My Father: Mansour Lavi Obituary
7/Feb 2025
Mansour Lavi (born 1939 in Hamadan, Iran, died 2025 in New York City, USA) was an engineer and entrepreneur who powered a family business that provided after market turbine parts and repair to the aviation and power industry. The family manufacturing business was based in New York and peaked around 50 employees, serving domestic and international customers in the military, government, and private markets. It competed with global industrial Original Equipment Manufacturing giants: Westinghouse, General Electric, Mitsubishi, Rolls Royce, and more.
Mansour Lavi (1939-2025)
I’ve already written “A History and Perspective on My Dad,” but I’ll publish it later because I want to provide citations and reduce the personal drama. Here are the highlights:
- I am proud of my Dad’s origin story, a Persian Jew who was left Iran with his brothers and a suitcase, crossing the world in pursuit of education and religious/ethnic tolerance to achieve a better life in the United States. As an immigrant, he is an example of what makes America great!
- In some respects, Dad was a gear-head who loved the internal combustion engine: it motivated him to target the birthplace of the automobile in Michigan for college in the 60’s.
- In college, he met Mom (and introduced himself as “Mark” rather than his “foreign” name), fell in love. After graduating college with a B.S. in Mechanical Engineering from Michigan State University, he married her in Quebec and applied for U.S. citizenship. After 40+ years of marriage, Dad would go on to remarry twice.
- Dad and his brothers helped most of their family relocate from Iran in the late 60’s to Long Island, New York. After a short career, Dad joined the family business in 1972, when he moved Mom and me to Huntington, New York.
- My father’s side of the family was insular, loving, and difficult. My grandparents only spoke Farsi, but I loved the abundance of Persian food at the large, holiday gatherings (crunchy rice, yum!) at an Aunt or Uncle’s home.
- Dad was a fanatic for cleanliness and the most determined person I know (and my younger brother, Richard, has more of this trait than I ever will): he wouldn’t take no for an answer. If he did, he would always come back to revisit the topic (usually business or education), every month, year, etc.

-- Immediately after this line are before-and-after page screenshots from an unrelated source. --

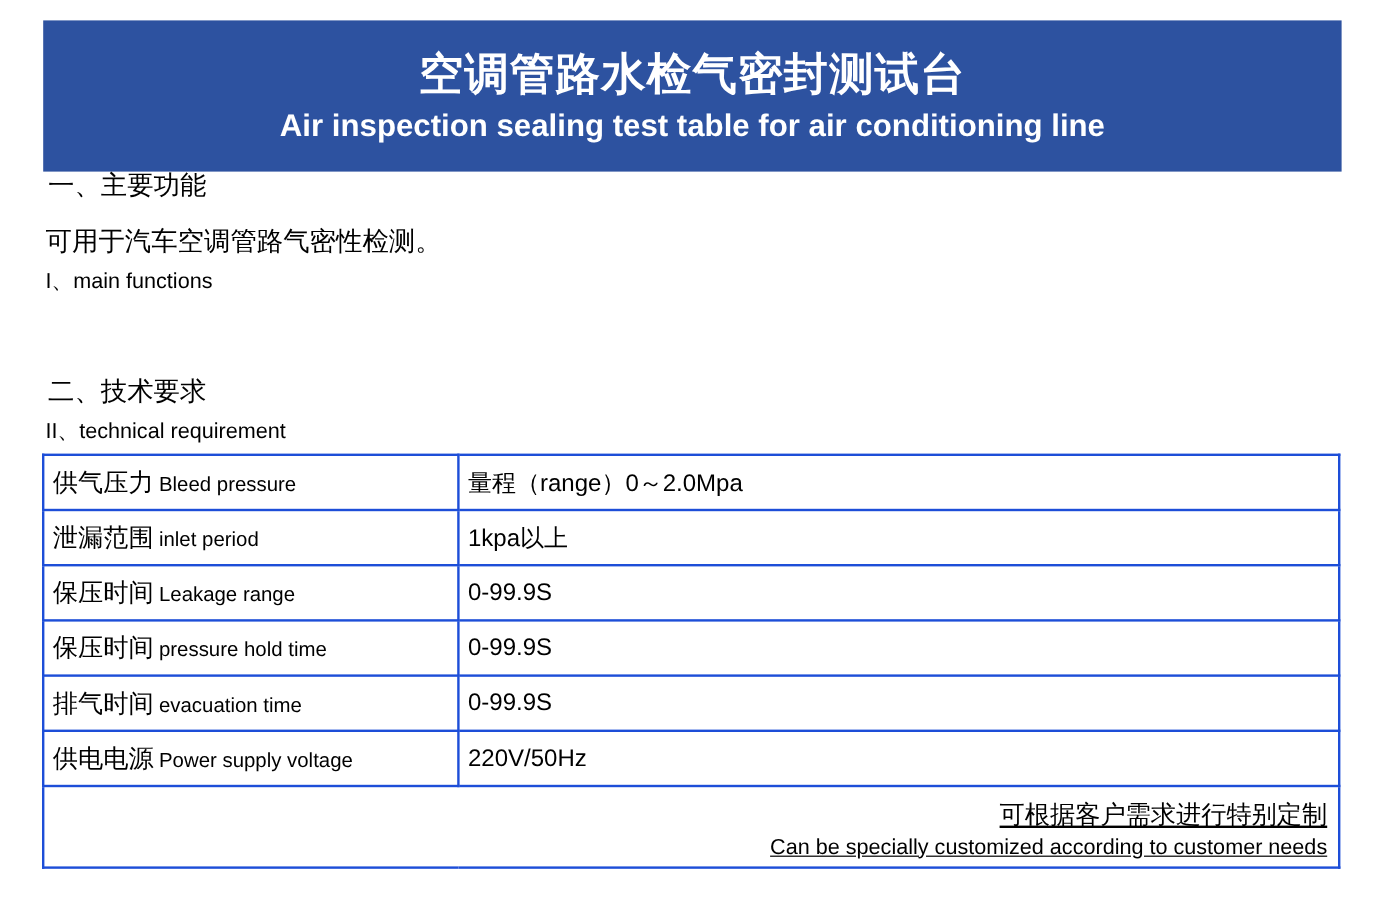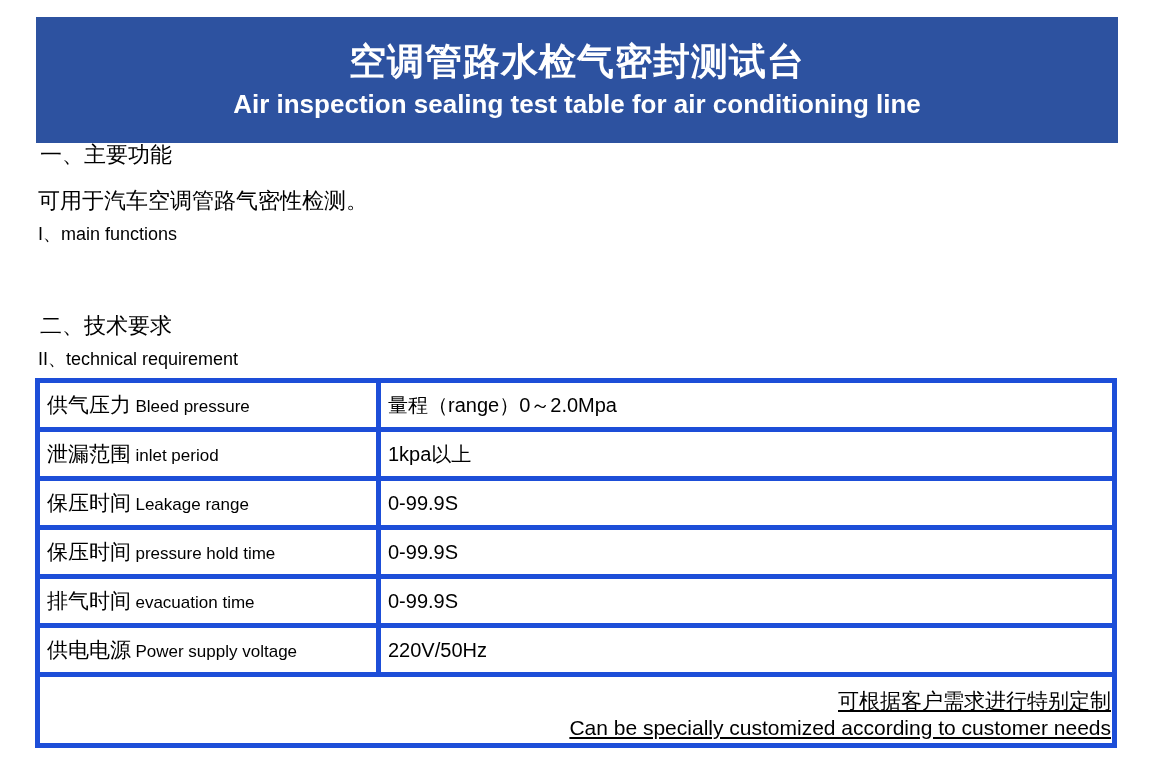--- a/index.html
+++ b/index.html
@@ -56,42 +56,42 @@
   
   table.spec {
     position: absolute;
     left: 35px;
     top: 378px;
     width: 1082px;
     border-collapse: collapse;
     table-layout: fixed;
   }
   table.spec td {
-    border: 5px solid #1d4ed8;
-    padding: 0 1px 0 7px;
+    border: 2px solid #1d4ed8;
+    padding: 0 9px 0 7px;
     vertical-align: middle;
   }
   td.label-cell {
     width: 328px;
     height: 44px;
   }
   td.value-cell {
     font-size: 20px;
     height: 44px;
   }
   .label-zh { font-size: 21px; }
   .label-en { font-size: 17px; }
   td.footer-cell {
     text-align: right;
     height: 66px;
     padding: 0;
     text-decoration: underline;
   }
   .footer-zh { font-size: 21px; line-height: 29px; padding-top: 5px; }
-  .footer-en { font-size: 21px; line-height: 25px; }
+  .footer-en { font-size: 18px; line-height: 25px; }
 </style>
 </head>
 <body>
 
 <div class="page">
 
   <div class="banner">
     <div class="banner-title">空调管路水检气密封测试台</div>
     <div class="banner-subtitle">Air inspection sealing test table for air conditioning line</div>
   </div>

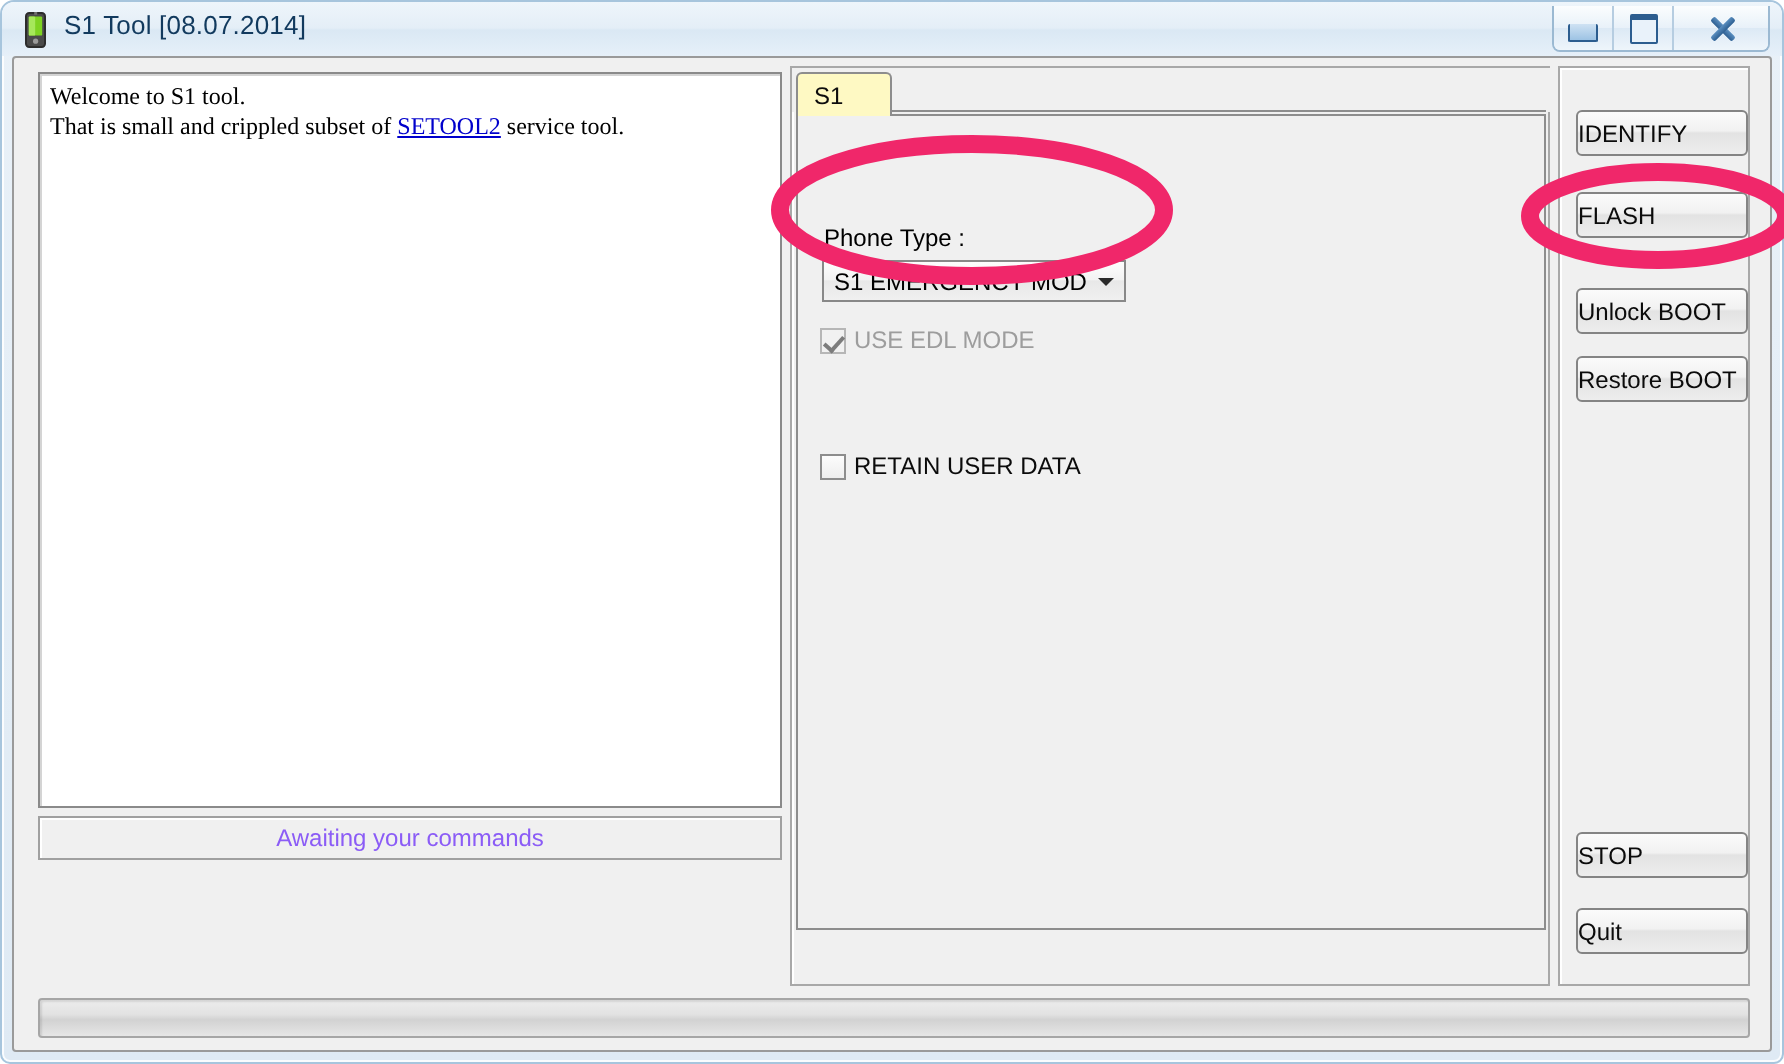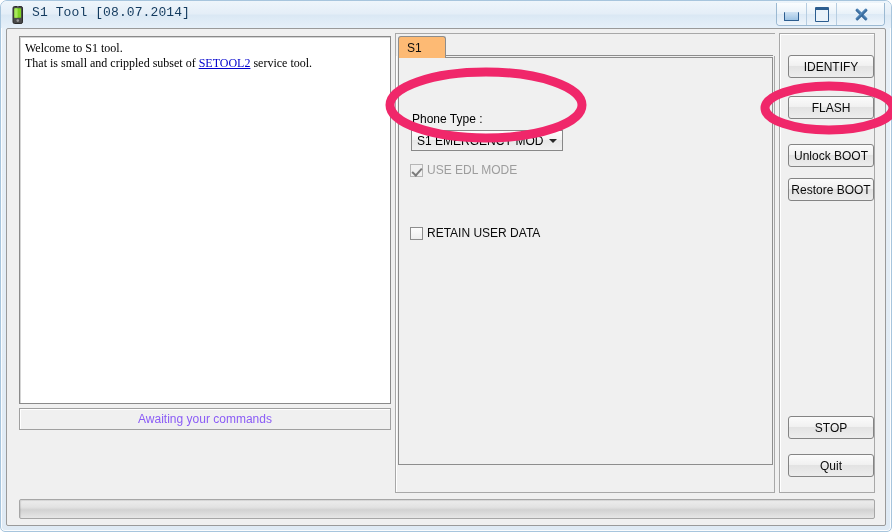--- a/index.html
+++ b/index.html
@@ -30,21 +30,20 @@
     box-shadow: inset 0 0 0 1px rgba(255,255,255,0.85);
   }
 
   .titlebar {
     position: absolute;
     left: 0; top: 0;
     width: 890px;
     height: 27px;
     border-radius: 6px 6px 0 0;
     background: linear-gradient(to bottom, #eef5fb 0%, #e4eef7 48%, #dae8f4 52%, #e6f0f9 100%);
-    font-family: Liberation Mono, monospace;
   }
   .title-icon {
     position: absolute;
     left: 10px; top: 5px;
     width: 14px; height: 18px;
   }
   .title-text {
     position: absolute;
     left: 31px; top: 4px;
     font-size: 13px;
@@ -180,21 +179,21 @@
     width: 380px;
     height: 22px;
     background: #f0f0f0;
   }
   .tab {
     position: absolute;
     left: 2px; top: 2px;
     width: 48px;
     height: 22px;
     box-sizing: border-box;
-    background: #fdba74;
+    background: #fef9c3;
     border: 1px solid #8d8d8d;
     border-bottom: none;
     border-radius: 3px 3px 0 0;
     display: flex;
     align-items: center;
     padding-left: 8px;
     font-size: 12px;
     color: #0c0c0c;
     z-index: 3;
   }
@@ -311,21 +310,20 @@
     position: absolute;
     left: 8px;
     width: 86px;
     height: 23px;
     box-sizing: border-box;
     border: 1px solid #848484;
     border-radius: 3px;
     background: linear-gradient(to bottom, #fbfbfb 0%, #f1f1f1 45%, #e3e3e3 50%, #ededed 100%);
     display: flex;
     align-items: center;
-    justify-content: center;
     font-size: 12px;
     color: #0b0b0b;
     cursor: default;
     white-space: nowrap;
   }
 
   #btn-identify     { top: 21px; }
   #btn-flash        { top: 62px; }
   #btn-unlock-boot  { top: 110px; }
   #btn-restore-boot { top: 144px; }

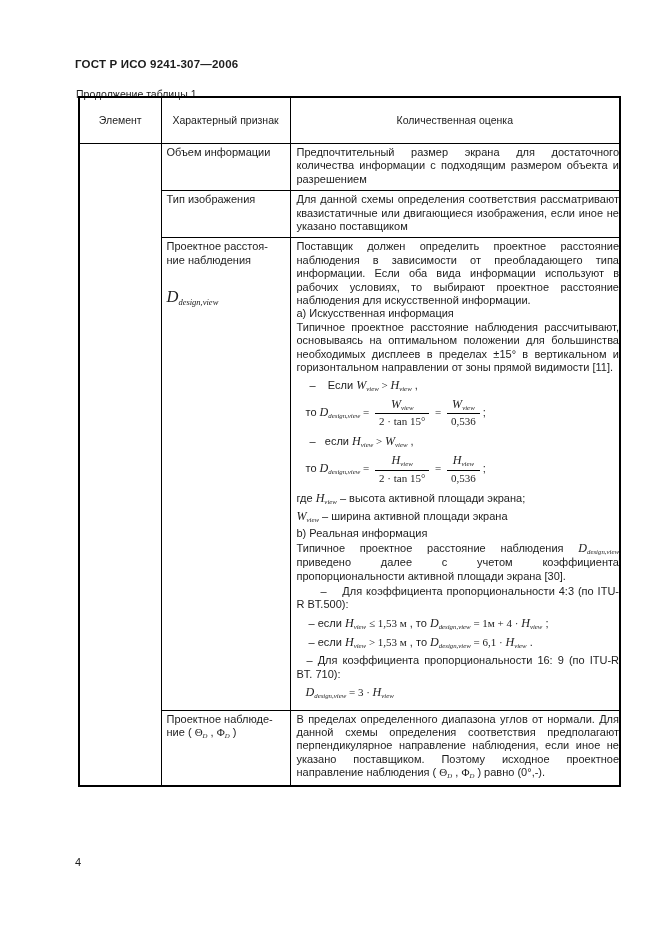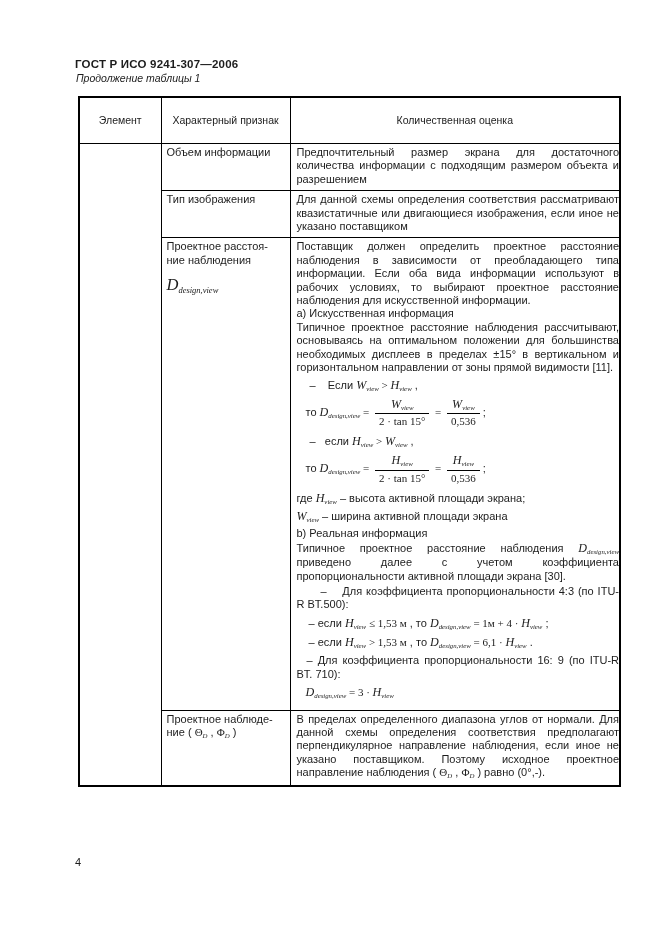--- a/index.html
+++ b/index.html
@@ -2,21 +2,21 @@
 <html><head>
 <meta charset="utf-8">
 <style>
   html,body{margin:0;padding:0;}
   body{
     width:661px;height:936px;background:#ffffff;position:relative;
     font-family:"Liberation Sans", sans-serif;color:#1c1c1c;overflow:hidden;
   }
   .page{position:absolute;inset:0;}
   .doc-code{position:absolute;left:75px;top:58px;font-size:11.5px;font-weight:bold;letter-spacing:.2px;}
-  .caption{position:absolute;left:76px;top:72px;font-size:10.5px;font-style:italic;}
+  .caption{position:absolute;left:76px;top:88px;font-size:10.5px;}
   table.tbl{
     position:absolute;left:78px;top:96px;width:541px;
     border-collapse:collapse;border:2px solid #000;
     font-size:11px;line-height:1.22;table-layout:fixed;
   }
   .tbl th,.tbl td{border:1px solid #000;vertical-align:top;}
   .tbl th{
     font-weight:normal;font-size:10.5px;text-align:center;vertical-align:middle;
     padding:16px 2px;height:13px;line-height:1.1;
   }
@@ -25,21 +25,21 @@
   td.ft{padding:2px 5px;}
   td.vl{padding:2px 0 4px 6px;}
   
   .p{text-align:justify;}
   .sp{margin-top:3px;}
   .pi{text-align:justify;text-indent:24px;margin-top:2px;}
   .pi2{text-align:justify;text-indent:10px;margin-top:2px;}
   .b1{padding-left:13px;margin:3px 0 2px 0;}
   .b2{padding-left:12px;margin:4px 0;}
   .fm{padding-left:9px;margin:4px 0 5px 0;}
-  .sym{margin-top:8px;font-size:15px;}
+  .sym{margin-top:20px;font-size:15px;}
   .sym .vs{font-size:8.5px;}
   
   .v{font-family:"Liberation Serif",serif;font-style:italic;font-size:1.1em;}
   .vs{font-family:"Liberation Serif",serif;font-style:italic;font-size:.62em;vertical-align:-.3em;}
   .u{font-family:"Liberation Serif",serif;}
   .frac{display:inline-block;text-align:center;vertical-align:middle;margin:0 3px;line-height:1.25;}
   .frac .num{display:block;border-bottom:1px solid #000;padding:0 4px 1px 4px;}
   .frac .den{display:block;padding:1px 4px 0 4px;}
   .page-number{position:absolute;left:75px;top:856px;font-size:11px;}
 </style>

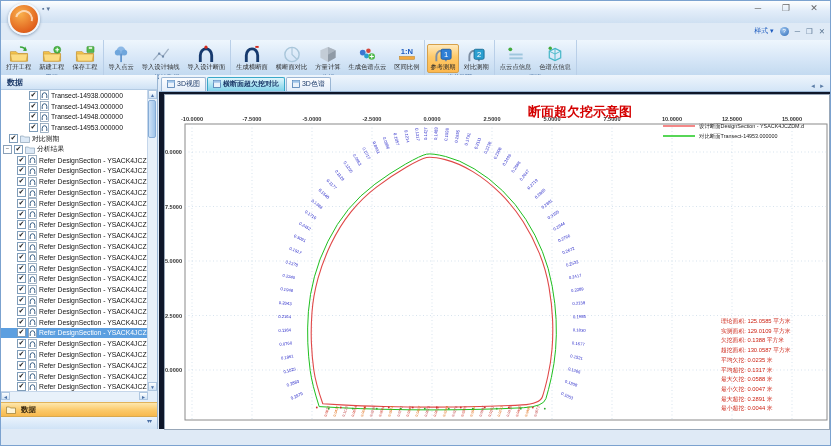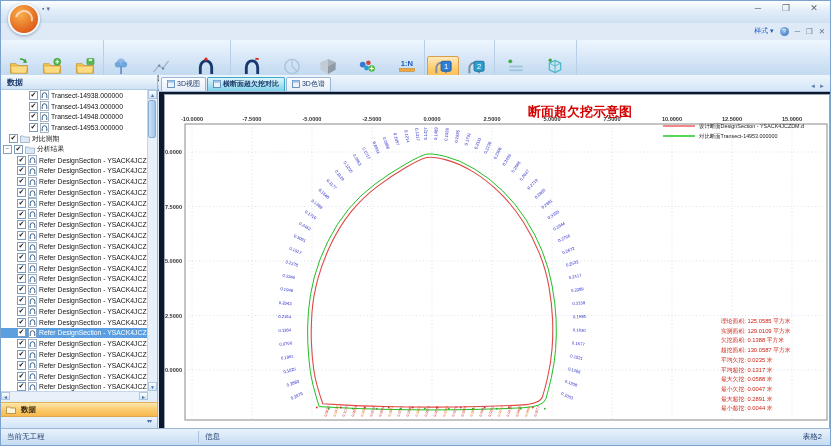--- a/index.html
+++ b/index.html
@@ -17,21 +17,21 @@
   
   .tabrow{position:absolute;top:22px;left:0;right:0;height:17px;display:flex;align-items:flex-end;padding-left:44px;box-sizing:border-box;}
   .rtab{font-size:7.5px;color:#15428b;padding:2px 10px 3px;border-radius:3px 3px 0 0;border:1px solid transparent;}
   .rtab.active{background:linear-gradient(#fcfdff,#e8f1fb);border-color:#99b9dc;border-bottom-color:transparent;font-weight:bold;}
   .mdi{position:absolute;right:5px;top:25px;display:flex;align-items:center;gap:6px;font-size:7px;color:#1d5bbf;z-index:8;}
   .mdi .helpdot{width:9px;height:9px;border-radius:50%;background:radial-gradient(circle at 35% 30%,#9cc4ef,#2f6cb8);color:#fff;font-size:6px;text-align:center;line-height:9px;}
   .mdi .mbtn{color:#55718f;font-size:7.5px;}
   
   .ribbon{position:absolute;top:39px;left:0;right:0;height:35px;background:linear-gradient(#eef6fd,#d6e6f7 55%,#c3daf0);
     border-bottom:1px solid #8fb0d4;display:flex;align-items:stretch;}
-  .rgroup{display:flex;flex-direction:column;border-right:1px solid #b9cfe8;padding:16px 1px 0;}
+  .rgroup{display:flex;flex-direction:column;border-right:1px solid #b9cfe8;padding:4px 1px 0;}
   .rbuttons{flex:1;display:flex;align-items:flex-start;}
   .rbtn{display:flex;flex-direction:column;align-items:center;padding:0 2px;margin:0 1px;border:1px solid transparent;border-radius:2px;}
   .rbtn .ic{width:22px;height:19px;}
   .rbtn .lbl{font-size:6.3px;color:#2b2b2b;white-space:nowrap;margin-top:-1px;}
   .rbtn.active{background:linear-gradient(#ffe9bb,#fec968 45%,#fdb84e);border-color:#d6a04a;}
   .glabel{font-size:6.2px;color:#48709f;text-align:center;padding:0 2px 1px;}
   
   .sidebar{position:absolute;top:74px;left:0;width:157px;bottom:16px;background:#e3eefa;border-right:1px solid #9ab6d4;box-sizing:border-box;}
   .side-caption{height:15px;background:linear-gradient(#f5fafe,#cfe2f5);border-bottom:1px solid #b3cbe3;
     font-size:8px;font-weight:bold;color:#1e3c6b;padding:2px 0 0 6px;box-sizing:border-box;}
@@ -725,19 +725,13 @@
           <text x="556" y="266.8" font-size="5.8" fill="#cc1f10">平均欠挖: 0.0235 米</text>
           <text x="556" y="276.5" font-size="5.8" fill="#cc1f10">平均超挖: 0.1317 米</text>
           <text x="556" y="286.2" font-size="5.8" fill="#cc1f10">最大欠挖: 0.0588 米</text>
           <text x="556" y="295.9" font-size="5.8" fill="#cc1f10">最小欠挖: 0.0047 米</text>
           <text x="556" y="305.6" font-size="5.8" fill="#cc1f10">最大超挖: 0.2891 米</text>
           <text x="556" y="315.3" font-size="5.8" fill="#cc1f10">最小超挖: 0.0044 米</text>
         </svg>
     </div>
   </div>
 
-  <div class="statusbar">
-    <span class="sleft">当前无工程</span>
-    <span class="sdiv"></span>
-    <span class="scenter">信息</span>
-    <span class="sright">表格2</span>
-  </div>
 </div>
 
 </body></html>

- Dad prized education and self-determination, my parents funded my brother’s and my college education.
- Dad’s determination was also his weakness, because unless he sought advice, he wouldn’t take it.
- Dad was dedicated to his work, a workaholic to the end of his life. He often traveled across the US and the world, for multiple weeks.
- Dad spoke with a Persian accent in an effusive, poetic manner about a person’s good traits; it was extremely charming!
- I’ve adopted one his mannerisms recently, probably as a tribute: “My dear friend, …”
- Dad would espouse about God in general terms and advocate for Jewish traditions, but he was not very observant.
- While I have more mixed things to say, I loved my Dad because he was good spirited and honest with everyone by default. Despite this, he had his secrets and flaws inherited from his family and business. The end of his life was mostly an avoidable mess.
I’ll end with the last words I told him: “We will do the best we can to honor your wishes. I love you Dad, this is good bye.”
2025-02-11: Long Island Funeral
After a short, closed casket ceremony, we buried Dad alongside his brother, sister, and parents at https://wellwoodbethmoses.com
Postscript
My last words to you: too many Americans avoid planning for death, probably because of fear and hard discussions to arrive at documented decisions. Outside of my family, I have seen a lot of preventable ugliness when an elder passes. Reading Tuesdays with Morrie was one the few positive, beautiful examples of death in America and I’m thankful to my college English professor for putting it in our curriculum.
This is the minimum of what you must do, the basics can be done in a weekend to get your legal documents in order:
- Power of Attorney: divided by Health and Legal responsibilities if necessary.
- Health Directive (also called a living will or medical directions)
- A Will with an executor and an executor succession plan: what to do with assets (and whom it is bequeathed), burial wishes, appendix with list of accounts and credentials.
Complete the above as soon as possible, retain a lawyer and use NoLo for initial guidance (in many public libraries), and distribute copies to all parties concerned. Then you can finish the next round of responsibilities:
- Insure the beneficiaries and/or co-signers on all of your accounts are up to date, especially: bank, investment, health, and insurance.
- Document and distribute your digital account credentials: use a password vault.
- Move your primary asset(s) into an estate and update the will.